— Ils s'aimaient bien! murmura Kehlmark comme s'il eût dit amen. Et il entraîna plus loin sa compagne. Comme elle constatait naïvement la profusion de statues et d'académies d'hommes parmi les tableaux et les marbres: «En effet, ce sont des machines comme il s'en trouve à Upperzyde et dans d'autres musées!… Cela meuble! Faute de modèles je travaille d'après cela!» répliqua Kehlmark, et cette fois d'un ton indifférent, contrefaisant, aurait-on dit, les intonations profanes de ceux qu'il pilotait.

Moquait-il ses invités ou se surveillait-il lui-même?

Selon la mode villageoise, on s'était mis à table à midi.

Il était neuf heures et le soir tombait.

Tout à coup on entendit sonner et ronfler des cuivres.

Des torches se rapprochèrent avec des rythmes de sérénades foraines et projetèrent, dans la pénombre des salons, un rougeoiement d'aurore boréale.

III

— Qu'est cela? une trahison, un guet-apens! se récria Kehlmark en prenant un air intrigué.

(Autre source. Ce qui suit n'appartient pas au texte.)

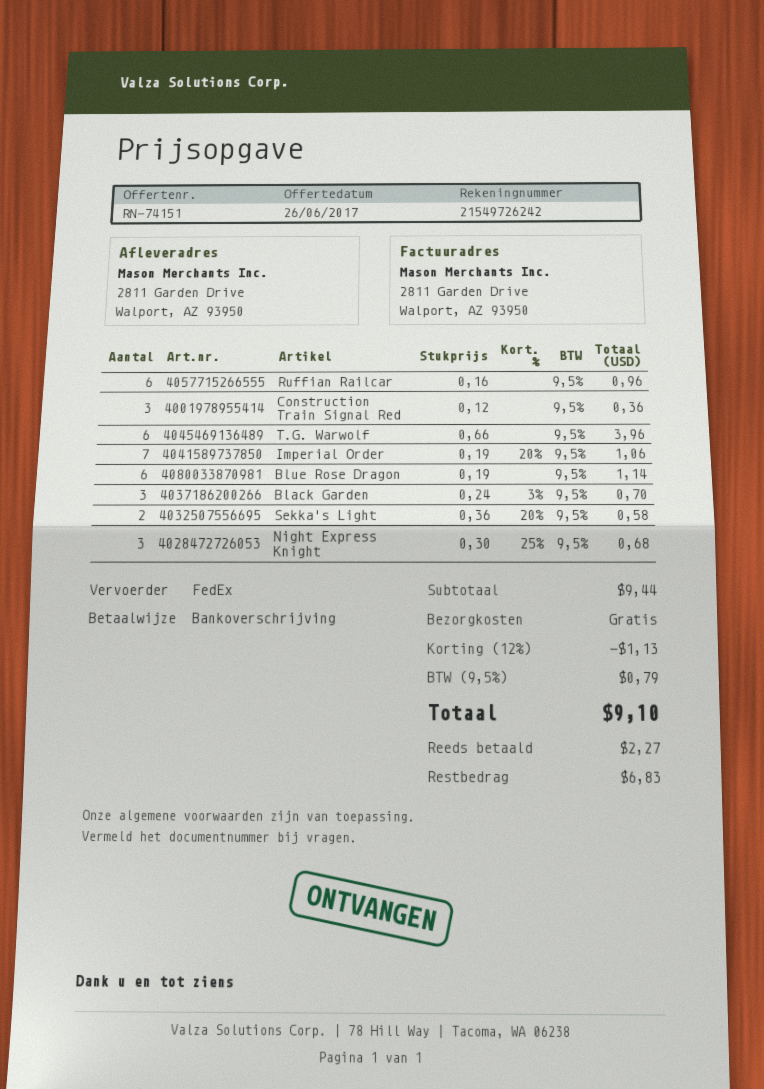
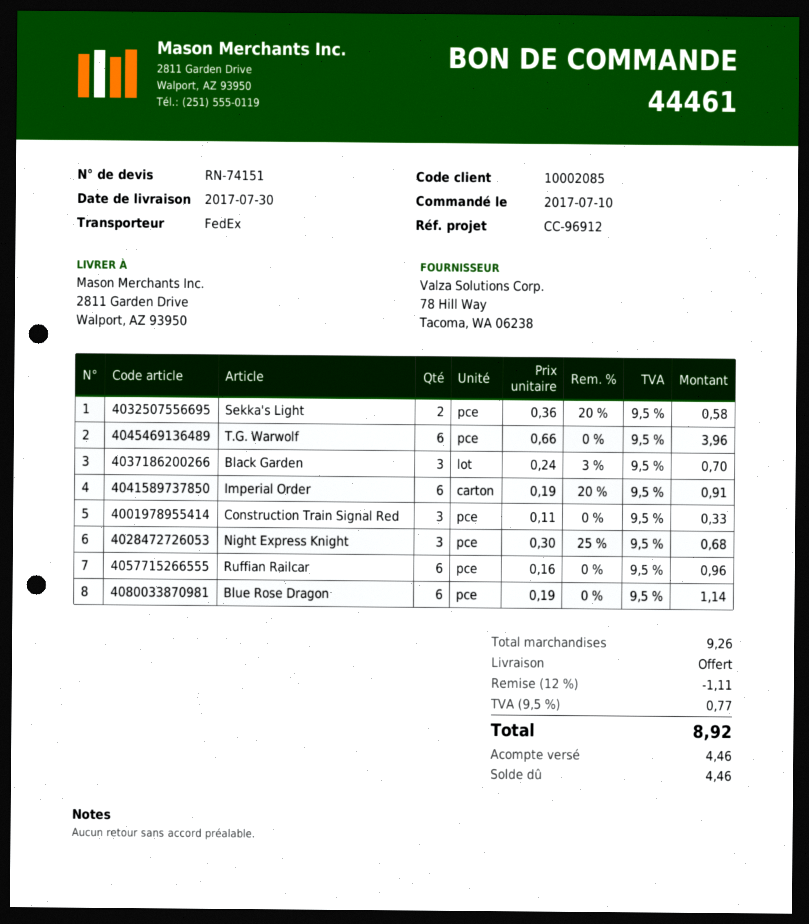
Construction Train Signal Red: 3 x 0.12 = 0.36 -> 3 x 0.11 = 0.33
Imperial Order: 7 x 0.19 - 20% = 1.06 -> 6 x 0.19 - 20% = 0.91
subtotal: 9.44 -> 9.26
discount: 12% = 1.13 -> 12% = 1.11
tax: 9.5% = 0.79 -> 9.5% = 0.77
total: 9.10 -> 8.92
deposit: 2.27 -> 4.46
balance: 6.83 -> 4.46

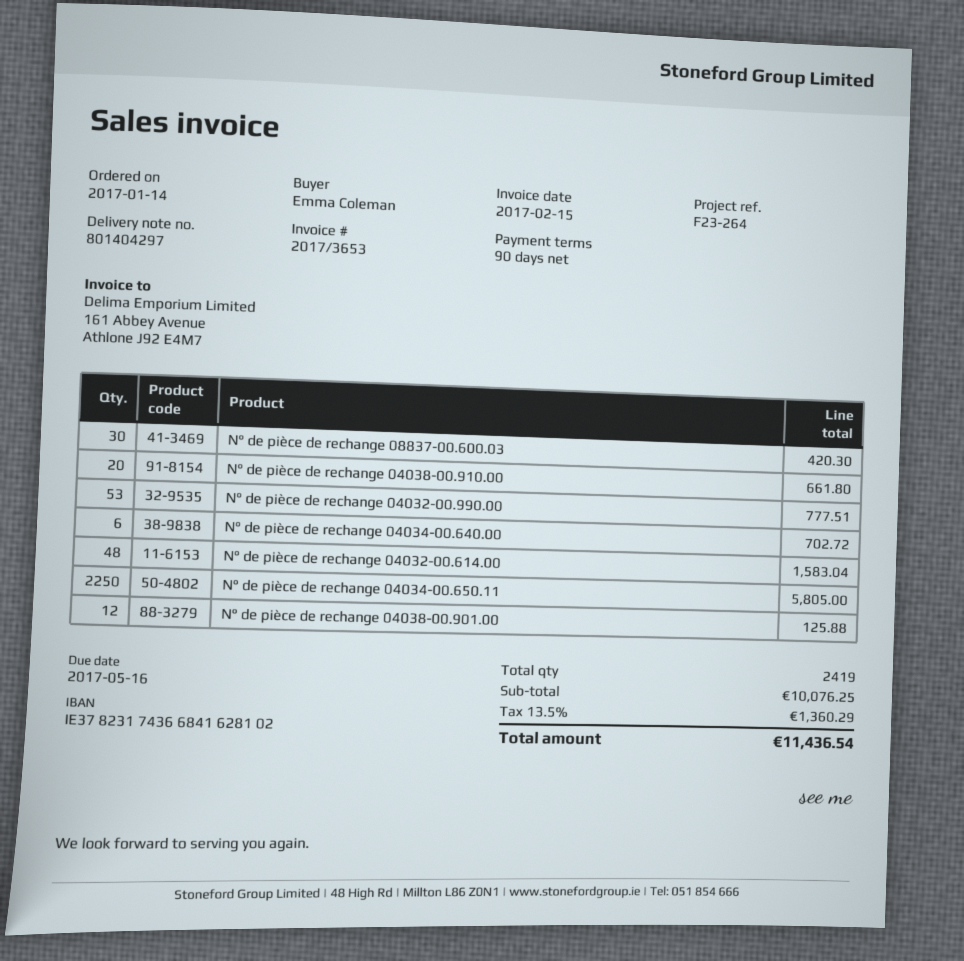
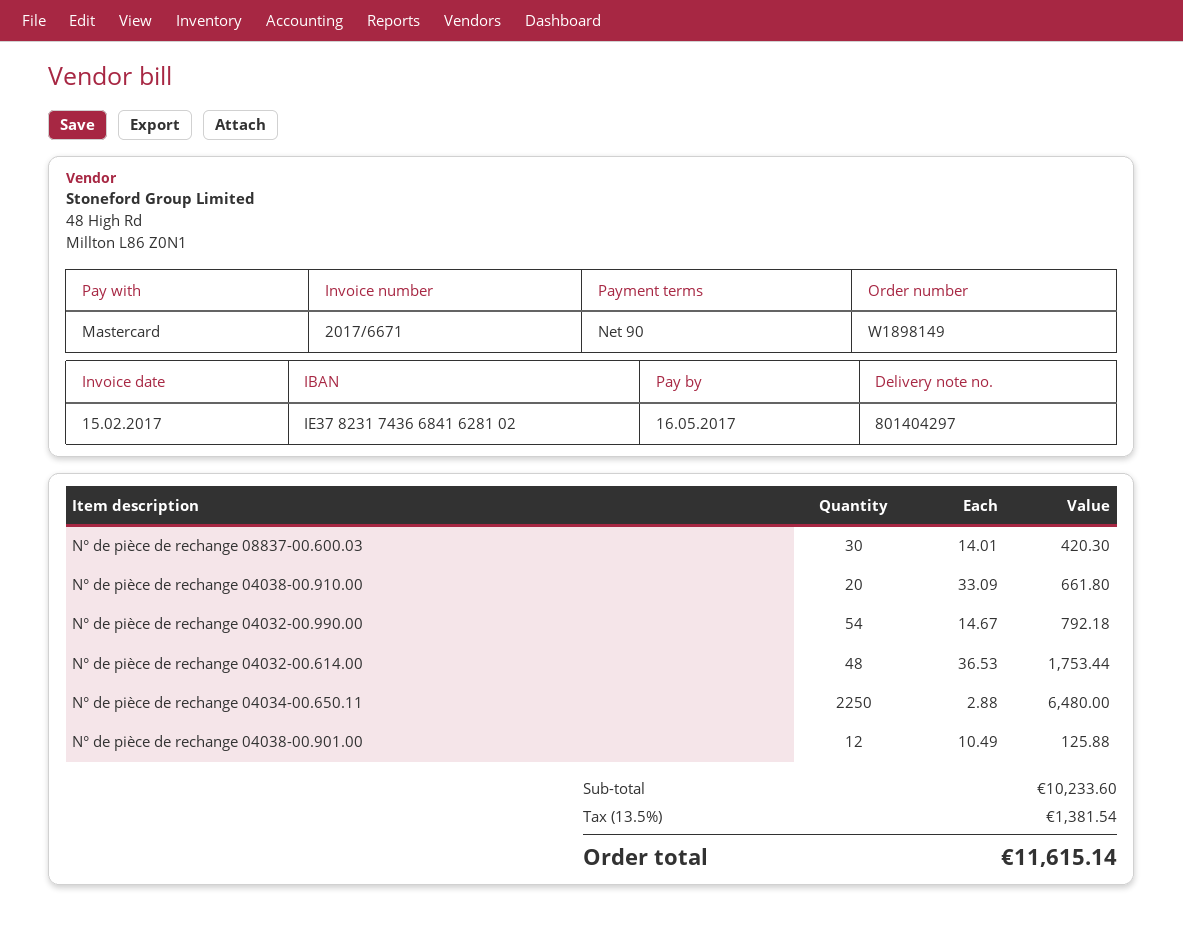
invoice number: 2017/3653 -> 2017/6671
N° de pièce de rechange 04032-00.990.00: 53 for 777.51 -> 54 for 792.18
N° de pièce de rechange 04034-00.640.00: 6 for 702.72 -> none
N° de pièce de rechange 04032-00.614.00: 48 for 1583.04 -> 48 for 1753.44
N° de pièce de rechange 04034-00.650.11: 2250 for 5805.00 -> 2250 for 6480.00
subtotal: 10076.25 -> 10233.60
tax: 13.5% = 1360.29 -> 13.5% = 1381.54
total: 11436.54 -> 11615.14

— Nos jeunes gens de la Ghilde de Sainte-Cécile, notre «harmonie», qui viennent vous souhaiter la bienvenue, monsieur le comte! annonça cérémonieusement le fermier des Pèlerins.

Les yeux de Kehlmark brillèrent d'un feu oblique: «Une autre fois, je vous montrerai mon atelier… Allons les recevoir!» dit-il, en rebroussant chemin et en se hâtant de descendre l'escalier d'honneur, heureux, semblait-il, de cette diversion contre laquelle pestait intérieurement la rusée Claudie.